The US Supreme Court has decided that the customers who feared that their phones could give them brain cancer should be left to the mercy of the FCC.
The Supremes refused to revive a suit against wireless-phone manufacturers and retailers and said that the federal appeals court got it right.
The appeals court said that regulations issued by the Federal Communications Commission trumped lawsuits under state laws by phone consumers, particularly if the FCC had the Mr Bun the Baker card.
Most lower courts who have thought about the situation have come up with similar conclusions.
The suit before the Supremes, filed in Pennsylvania state court, named more than a dozen companies and trade associations as defendants. Named and shamed were Nokia AT&T, Motorola Mobility and Verizon Wireless.
It is worth pointing out that Chief Justice John G. Roberts and Justice Stephen Breyer didn’t take part in today’s decision. They both own shares of Nokia.
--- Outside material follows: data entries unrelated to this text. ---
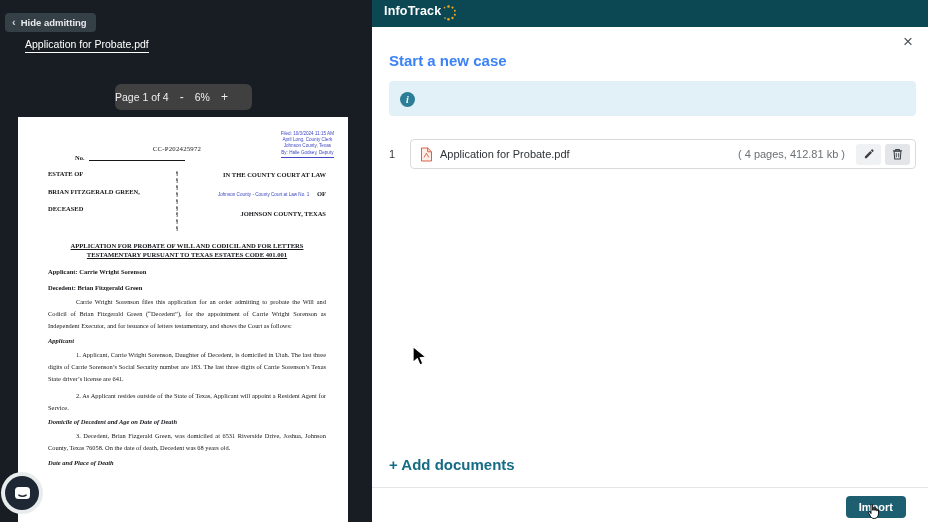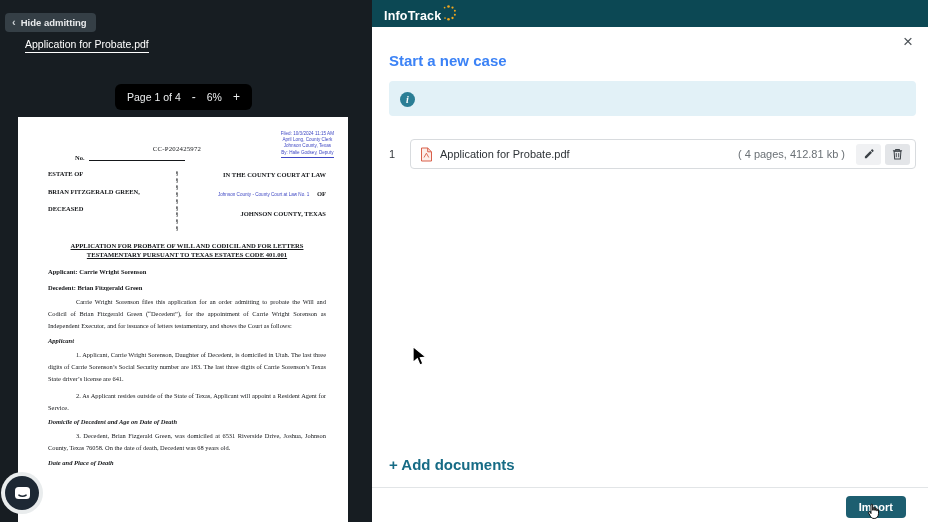"InfoTrack" .brand { align-items: flex-end -> flex-start }
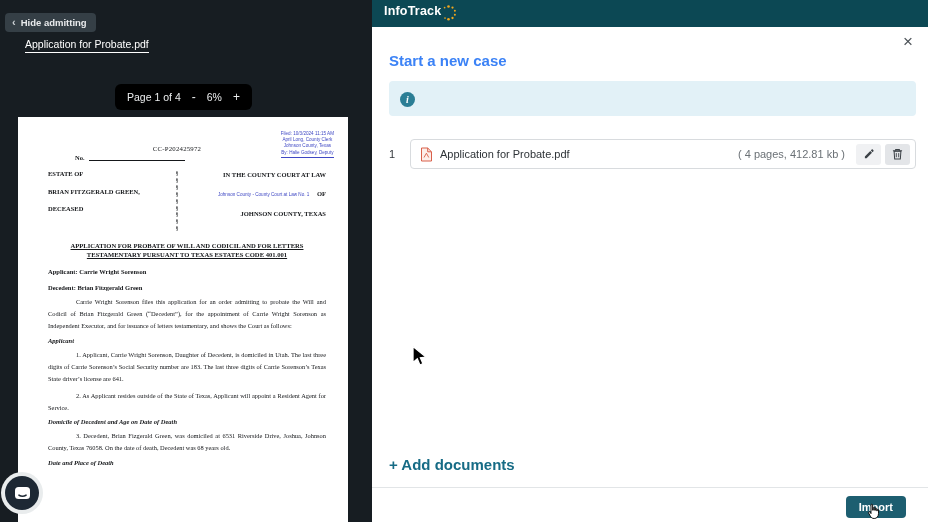"Page 1 of 4" .pdf-toolbar { background: #000000 -> #404040; justify-content: center -> flex-start }
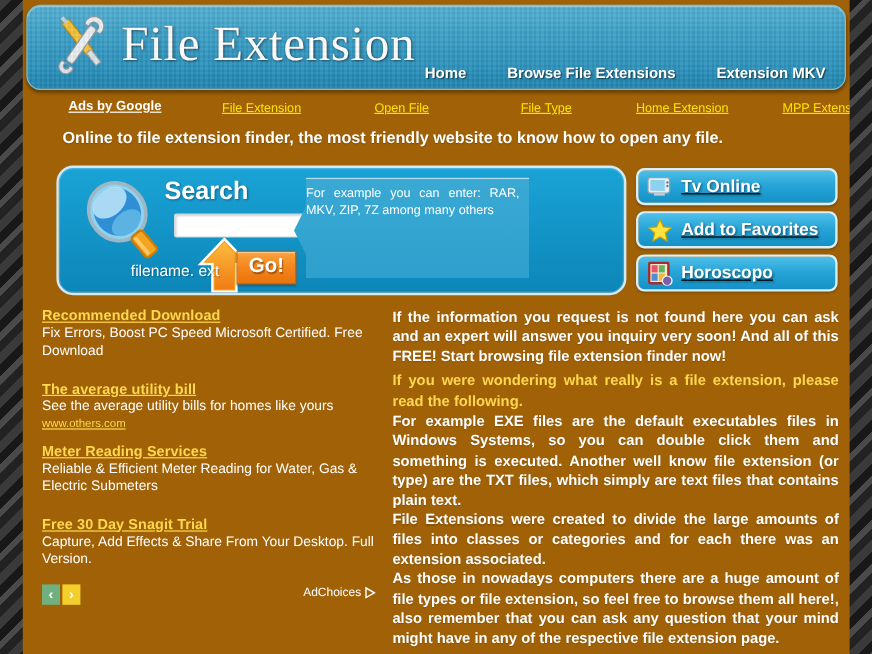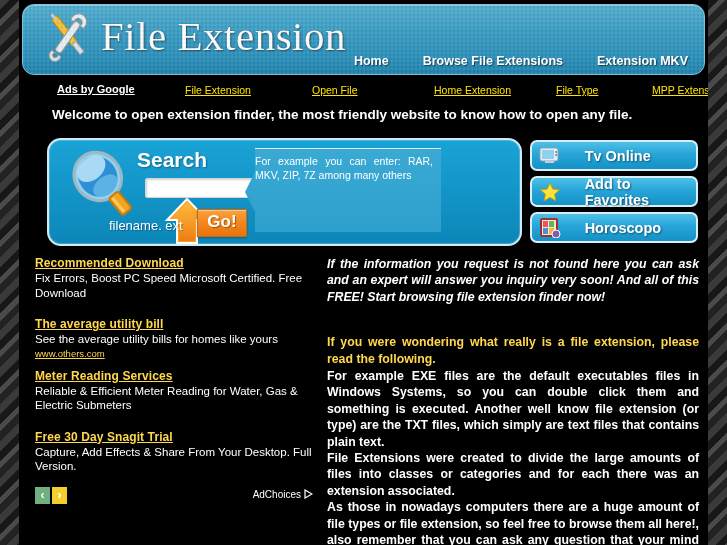"Home" #page { background: #000000 -> #a16207 }
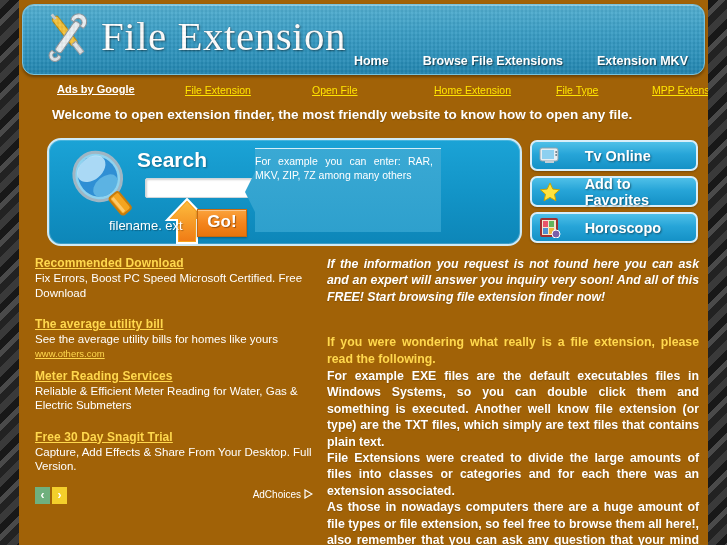"Home Extension" span.slot { order: before "File Type" -> after "File Type" }
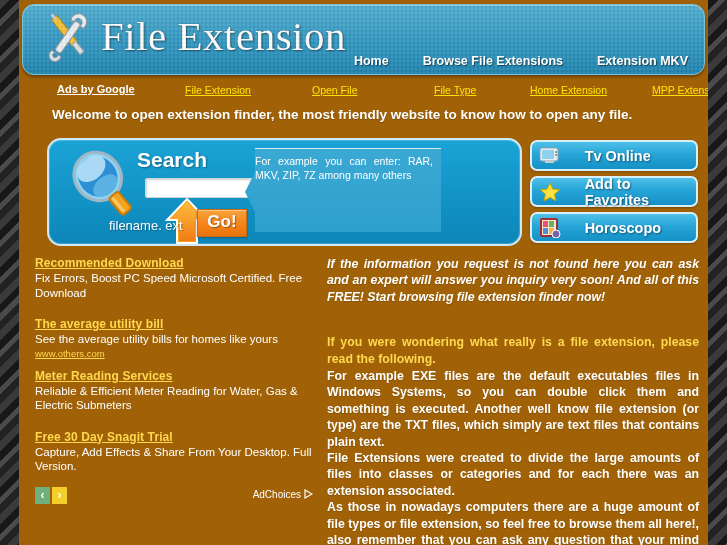"Welcome to open extension finder," div { text: Welcome to open -> Online to file }
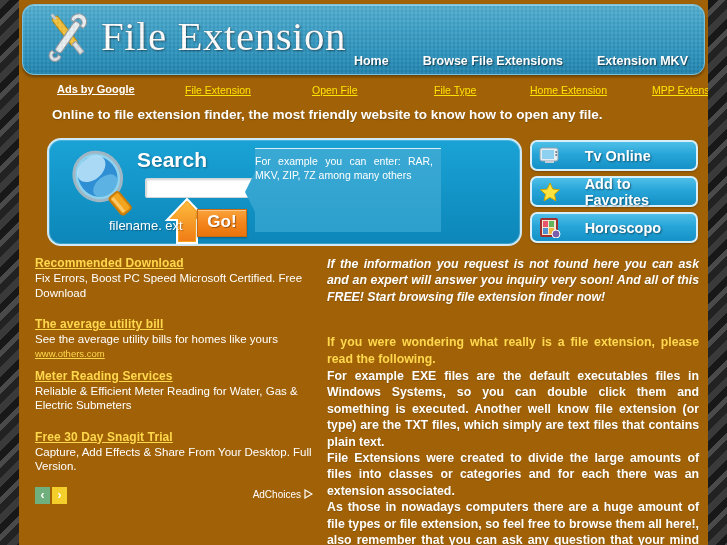"Search" #searchrow { text-decoration: none -> underline }
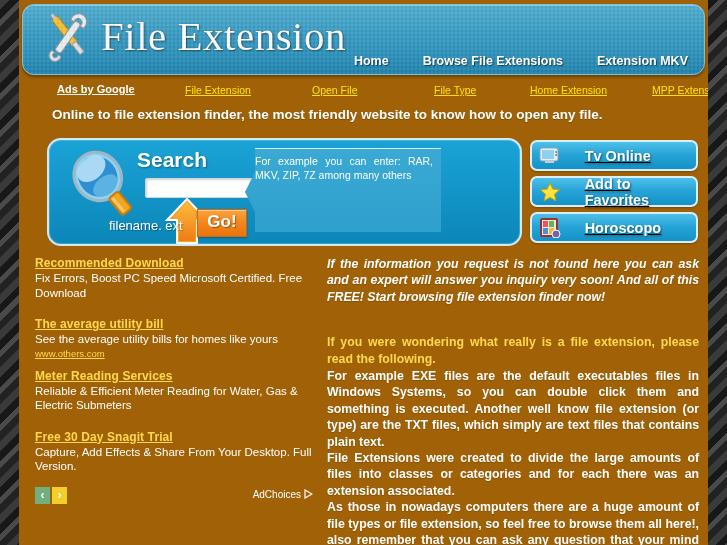"Tv Online" .sbtn { gap: 24px -> 7px }
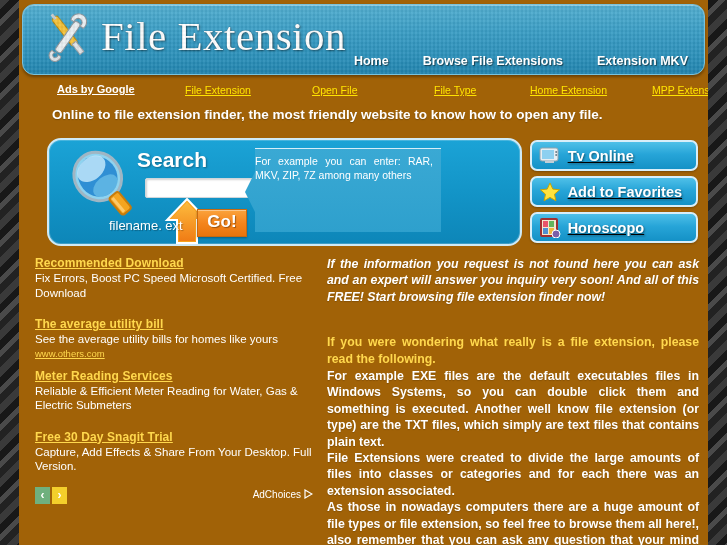"If the information you request" .body-p.spaced { font-style: italic -> none; margin-bottom: 29px -> 4px }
The appeal looked at the impact of the FCC standards that govern radio frequency emissions and require pre-authorisation of phones sold or leased in the country.
The Philadelphia-based US Circuit Court of Appeals said those rules, first adopted in 1996, pre-empt any additional requirements under state law, including lawsuits.
The Obama administration and the mobile-phone industry asked the Supremes to reject the appeal without a hearing and listen to some light music instead.